The CSR risk buckets are sector and rating where most bonds in the Danish market of course fall in the covered bond risk bucket. The CSR delta sensitivities are aggregated in the same way as GIRR delta. The correlation structure is described in paragraph 21.54 of the FRTB accord where the key takeaway is that investing in different bond issuers lowers the required capital buffer2.

 

The capital impact of FRTB

The Basel Committee has stated that they aim for a 30-40% increase in trading book capital buffers with SA-FRTB. We have conducted a series of impact studies on single-bond portfolios and we find that fixed-rate callable bonds will be affected the most by FRTB. In the current legislation, curvature and vega risks are not addressed.

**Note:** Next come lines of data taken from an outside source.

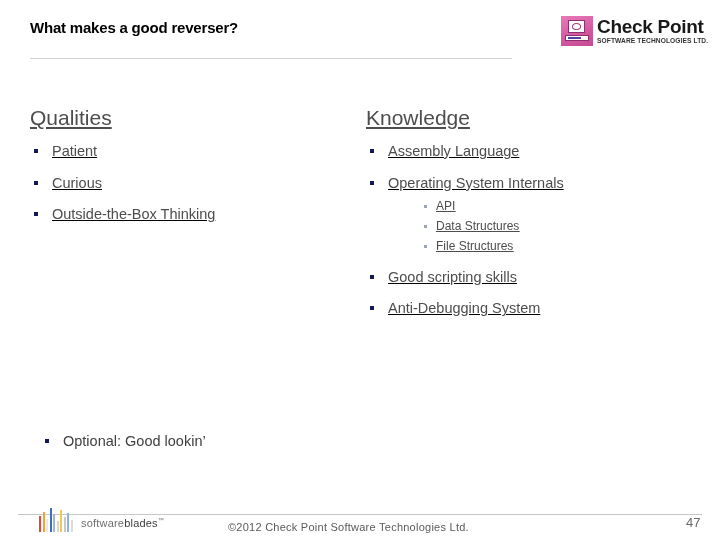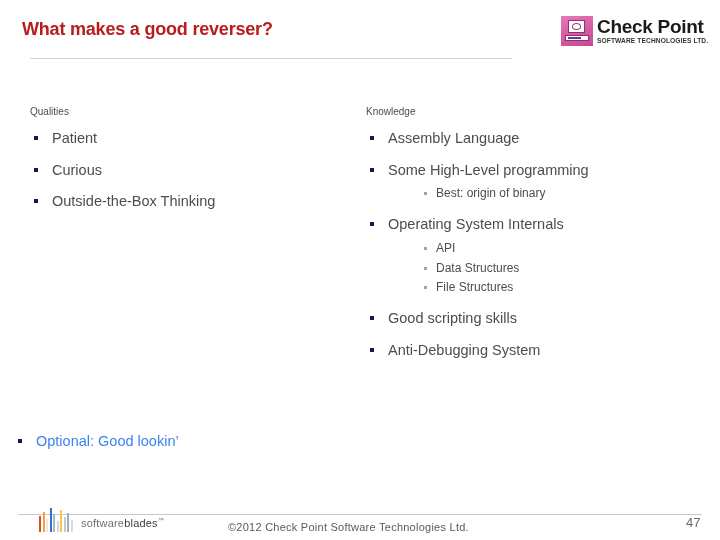"What makes a good reverser?" .slide-title { color: #b91c1c -> #000000; font-size: 18px -> 15px; left: 22px -> 30px }
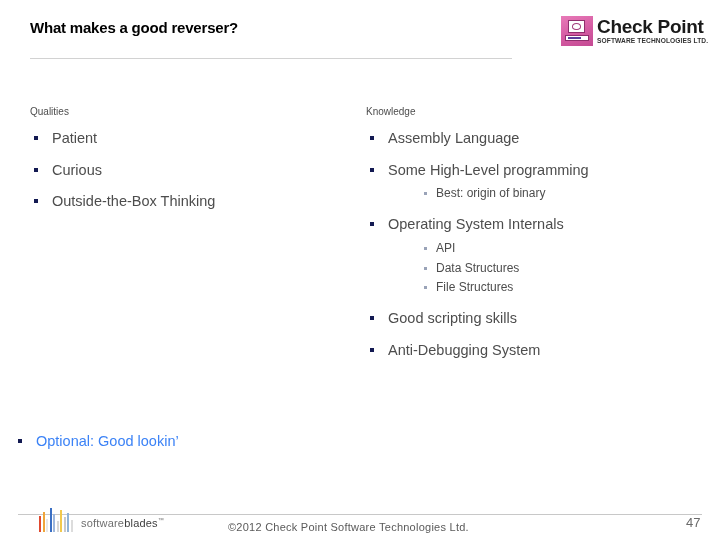"Qualities" .col-head { font-size: 10px -> 21px; text-decoration: none -> underline }
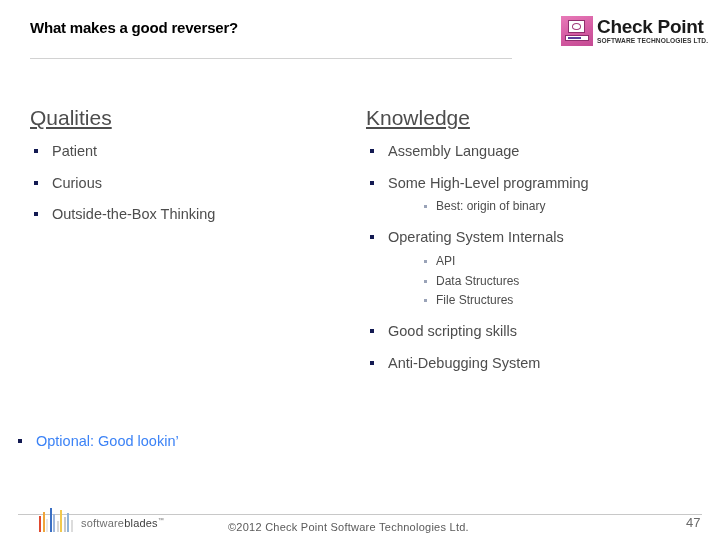"Patient" ul.lvl1, ul.lvl2 { text-decoration: none -> underline }
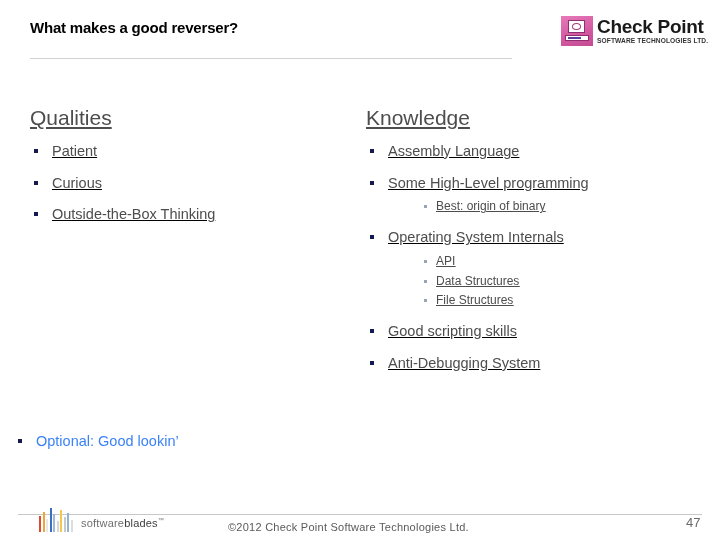"Some High-Level programming" li.item { html: <li> <span></span> <span>Some High-Level programming</span> <ul> <li> <span></span> <span>Best: origin of binary</span> </li> </ul> </li> -> none }
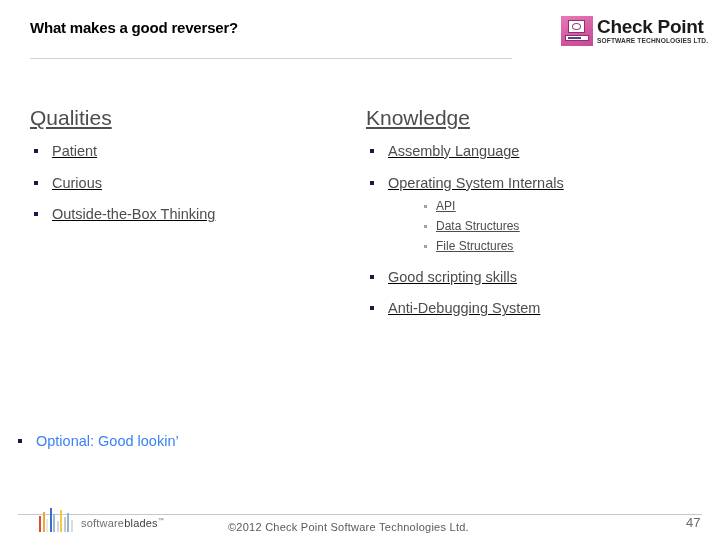"Optional: Good lookin’" .optional-row { color: #3b82f6 -> #404040; left: 14px -> 41px }
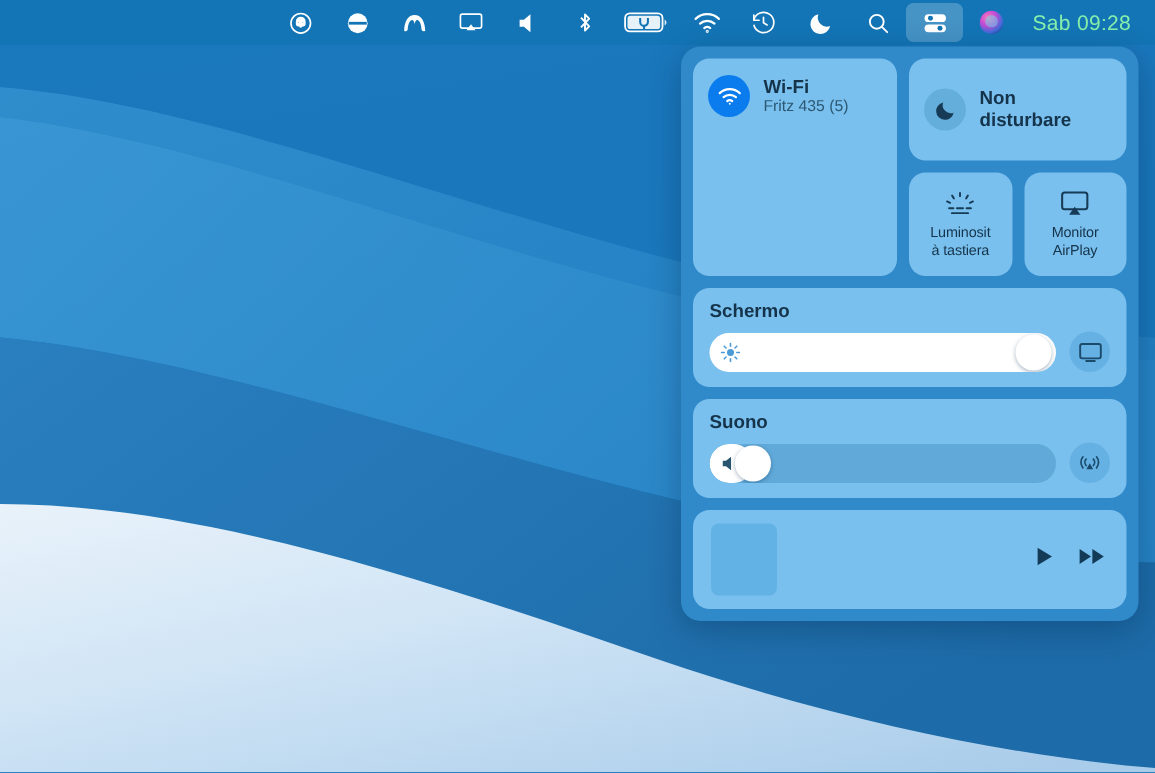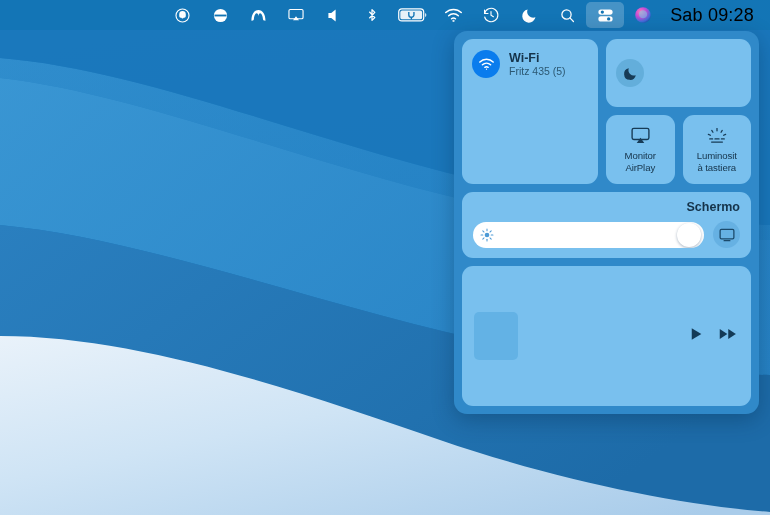"Sab 09:28" .mb-clock { color: #000000 -> #86efac; font-size: 18px -> 14px }
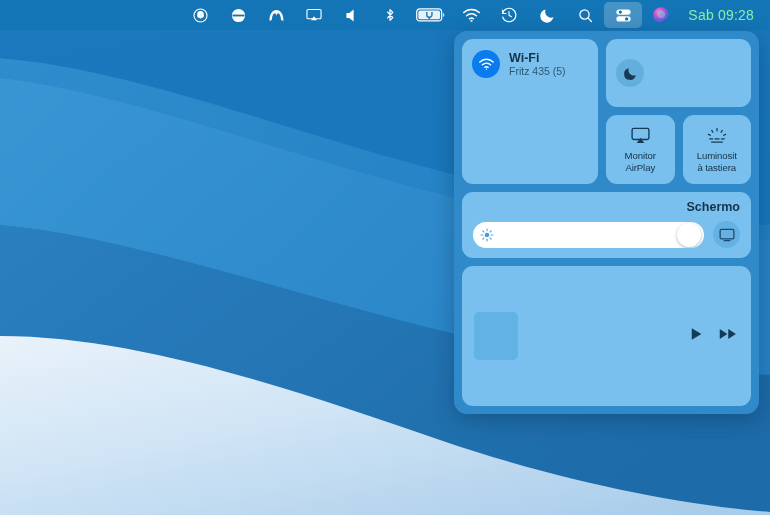"Non disturbare" span.dnd-label { html: none -> <span>Non disturbare</span> }
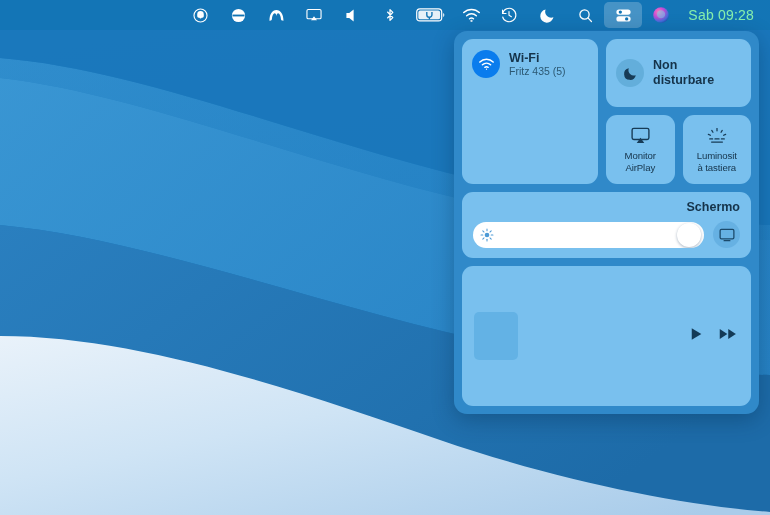"Monitor" div.card { order: before "Luminosit" -> after "Luminosit" }
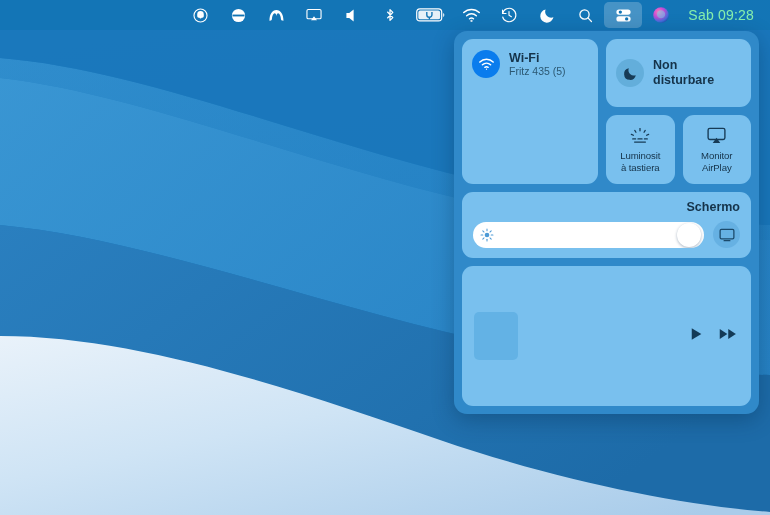"Schermo" .slider-card { text-align: right -> none }
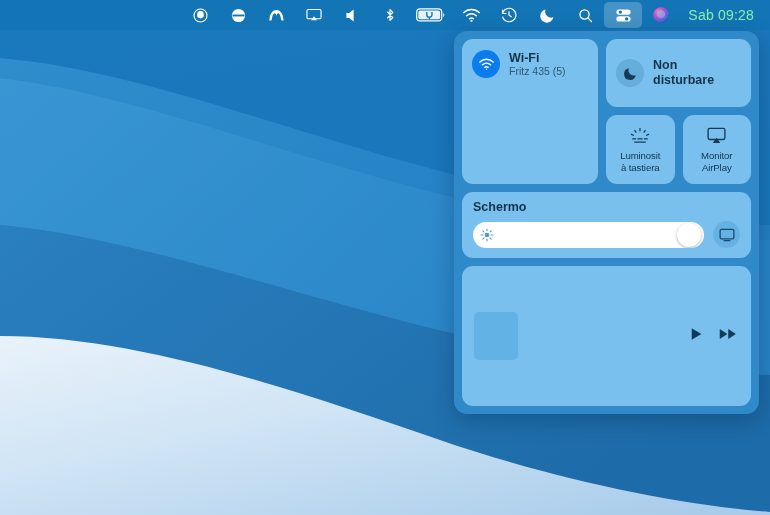"Suono" div.card { html: none -> <div> <div>Suono</div> <div> <div> <span></span> <span> <svg> <path></path> </svg> </span> <span></span> </div> <div> <svg> <path></path> <path></path> <path></path> <path></path> <path></path> </svg> </div> </div> </div> }
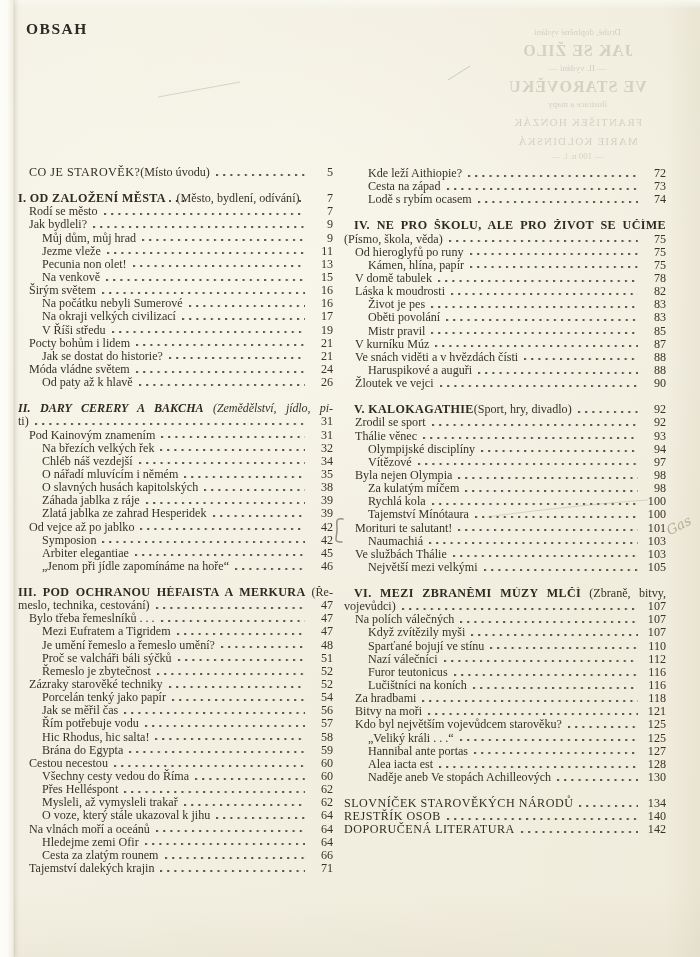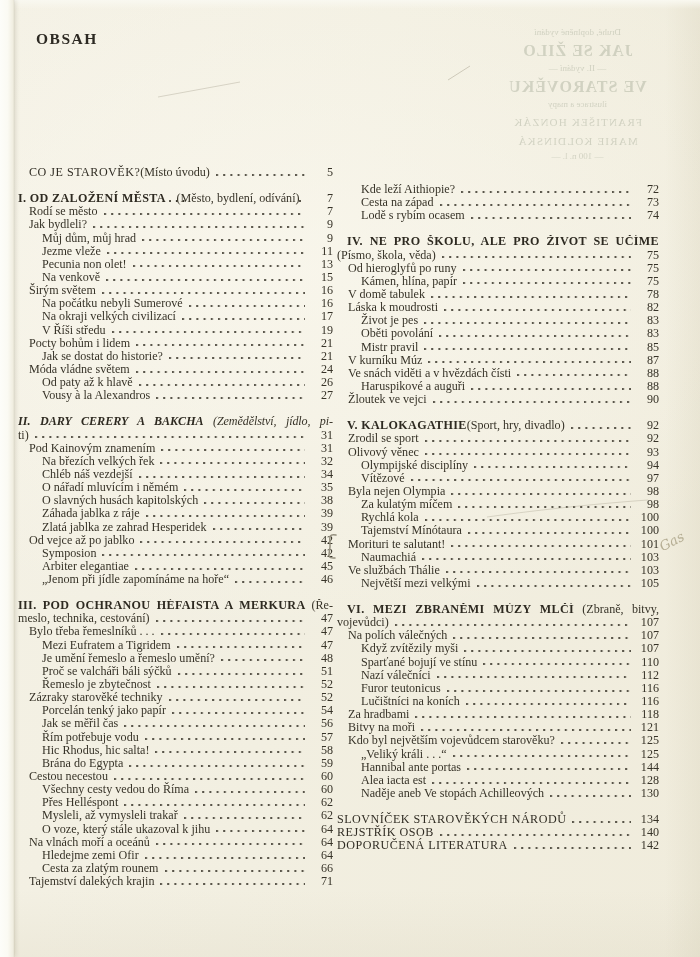"OBSAH" .title { margin: 10px -> 0 }
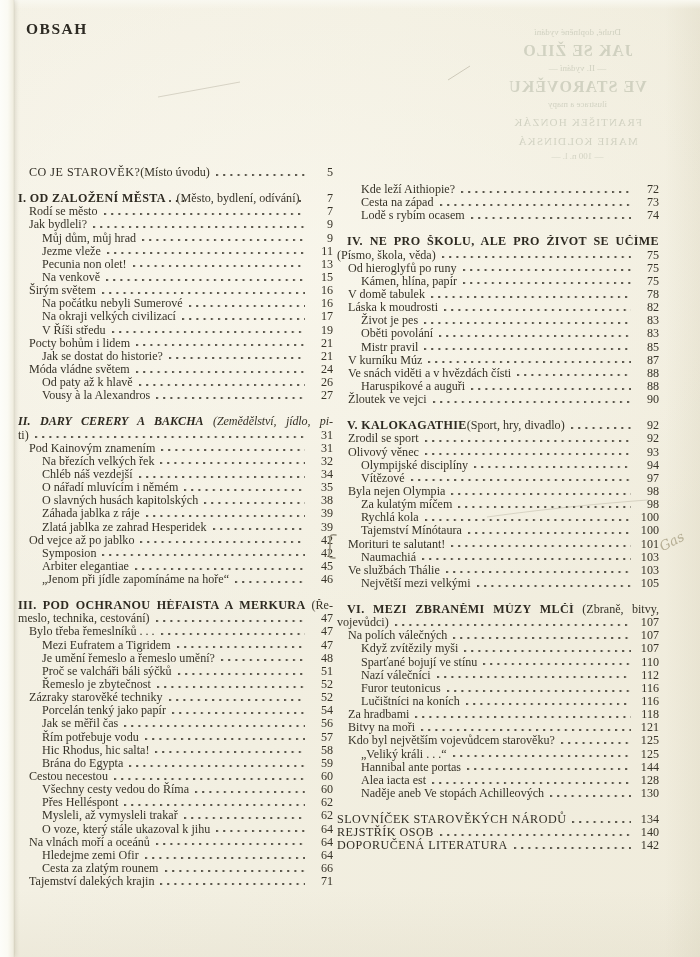"Kde leží Aithiopie?" #col-right { left: 337px -> 344px; margin-top: 16px -> none }
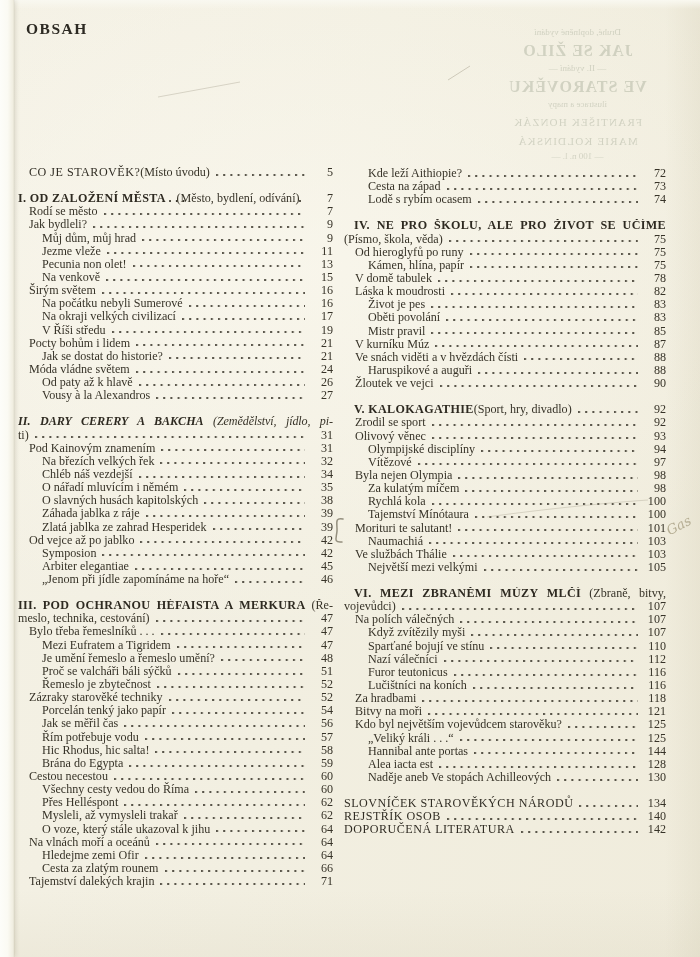"Vousy à la Alexandros" div.row { html: <div> <span>Vousy à la Alexandros</span> <span></span> <span>27</span> </div> -> none }
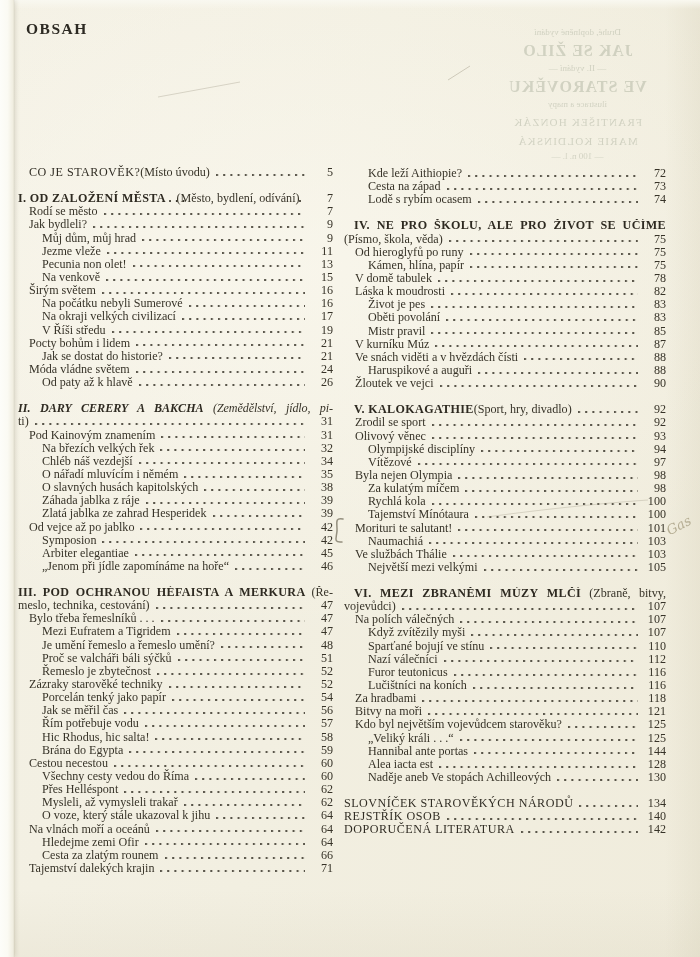"Olivový věnec" span.lbl { text: Olivový -> Thálie }
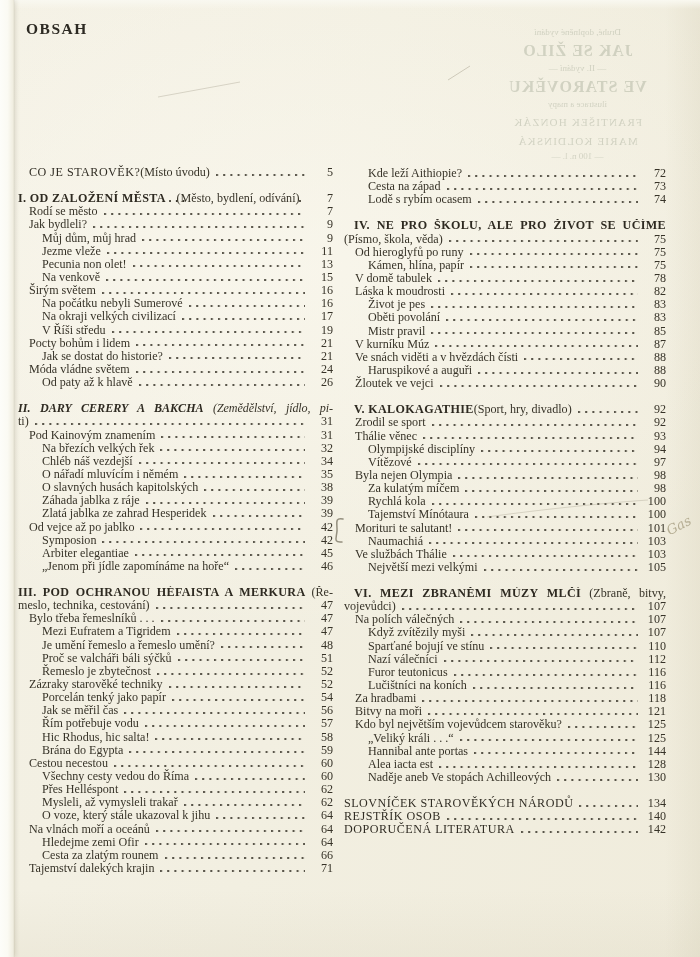"144" span.page-num { text: 144 -> 127 }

Callable mortgage bonds could therefore be under-capitalized in the current regime for banks not using internal models.

Figure 2 - Capital impact of FRTB on fixed-rate callable bonds. The new capital requirements are compared with the current CRR legislation based on earlier Basel standards. All calculations are performed on 21 October 2019.

The GIRR component is the main source of the changes. Figure 3 shows each GIRR component illustrating that the increase is caused by the new risk measures vega and curvature. Low coupon bonds have low prepayment risk and are most sensitive to volatility changes. Bonds with higher coupons have substantial prepayment risk and consequently low durations. The negative convexity of such bonds results in relatively high curvature capital requirements.

Figure 3 - GIRR decomposed into delta, curvature and vega for callables. The numbers are compared to current legislation which only considers first-order interest rate risk. All calculations are performed on 21 October 2019.

The capital impact on RTL bonds and floaters are not as remarkable. The cap option of capped floaters in the Danish market are far out of the money and regular floaters and RTL bonds have no optionality and do therefore not incorporate neither curvature nor vega risk. Figure 4 shows the capital impact for RTL bonds. The increase in capital requirements is mainly driven by the CSR component. FRTB stipulates that covered bonds must be capitalized according to a 100 bps shift in credit spreads while the current Danish legislation capitalizes mortgage bond credit risk under pillar 2 using a 50 bps shift.

 

Figure 4 - Capital impact of RTL bonds across different maturities. The pillar 2 spread risk is calculated using a risk weight of 50 bps which is the minimum for mortgage bonds. Some Danish banks capitalizes mortgage bond spread risk using a higher risk weight than 50 bps. The capital impact of FRTB will be lower for those banks. The X-axis indicates years to maturity. All calculations are performed on 21 October 2019.

 

Key takaways

This blog provides a high-level overview of the sensitivity calculations introduced by SA-FRTB. Scanrate is able to perform said calculations with the vega vector decomposition expected to be implemented before 2020 Q4.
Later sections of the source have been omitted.